In the January-February Foreign Policy, Historian R. Scott Appleby offers an intrepid attempt to persuade the College of Cardinals about whom they should pick for the next Pope. Presumably hoping they subscribe to this fairly highbrow publication, he writes them a faux letter.
Secularization, the struggle for “the soul of Islam” and a need to upgrade Catholic education in the face of genetic engineering and other biotechnology changes are the three pressing challenges facing a successor, writes Appleby, who’s the John M. Regan Jr. director of the Joan B. Kroc Institute for International Peace Studies at Notre Dame (presumably, he uses small type on his business card).
On secularism, he argues that a successor must concede that “religious faith is increasingly seen as counterproductive (at best) in a world seduced by material wealth, skeptical of truth, and wary of authority.”
As for Islam, he sees it as both the Catholic Church’s “main rival for adherents and potential ally against a purely materialistic concept of human development,” but warns that a new boss in Rome should shrewdly avoid a Vatican tendency “to turn a blind eye toward fascist and authoritarian elements within its own house and in the house of its putative ally.”

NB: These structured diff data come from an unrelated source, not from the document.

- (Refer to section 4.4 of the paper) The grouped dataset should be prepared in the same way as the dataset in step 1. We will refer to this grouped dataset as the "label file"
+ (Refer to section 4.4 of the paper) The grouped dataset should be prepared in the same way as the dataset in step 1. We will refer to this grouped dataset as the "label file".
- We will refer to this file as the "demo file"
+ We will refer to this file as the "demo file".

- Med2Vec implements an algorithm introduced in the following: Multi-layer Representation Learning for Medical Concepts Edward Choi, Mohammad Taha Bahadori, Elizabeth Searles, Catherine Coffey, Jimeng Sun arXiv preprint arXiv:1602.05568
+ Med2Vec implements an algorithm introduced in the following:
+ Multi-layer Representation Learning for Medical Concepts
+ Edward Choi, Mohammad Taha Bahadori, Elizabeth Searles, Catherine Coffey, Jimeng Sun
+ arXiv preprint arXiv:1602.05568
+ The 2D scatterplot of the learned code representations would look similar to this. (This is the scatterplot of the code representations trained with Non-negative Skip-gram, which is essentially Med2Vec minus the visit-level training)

Appleby believes that the next pope can be “the architect of a Christian-Muslim dialogue” that fosters real alternatives to policies violating Catholic social teaching, such as policies “serving the common good rather than narrow interests.”
On the challenge of science and bioethics, he notes the church’s image as a frequent nemesis of “unfettered scientific research” and argues it hasn’t solicited the involvement of “the best lay Catholic ethical and scientific minds” into formal Catholic teaching to confront tough questions posed by new technology.
The fellow he wants may not exist. But if he does, the job description includes a huge intellect; knowledge of politics, economics and science; an ability to deal with everybody from World Bank officials to Bono and agnostic politicians; a real understanding of Islam; and a savvy hold on Catholic institutions of higher learning and how to incorporate insights from the universe of biotechnology. If Appleby gets his guy, give the cardinals a freebie trial subscription to Foreign Policy.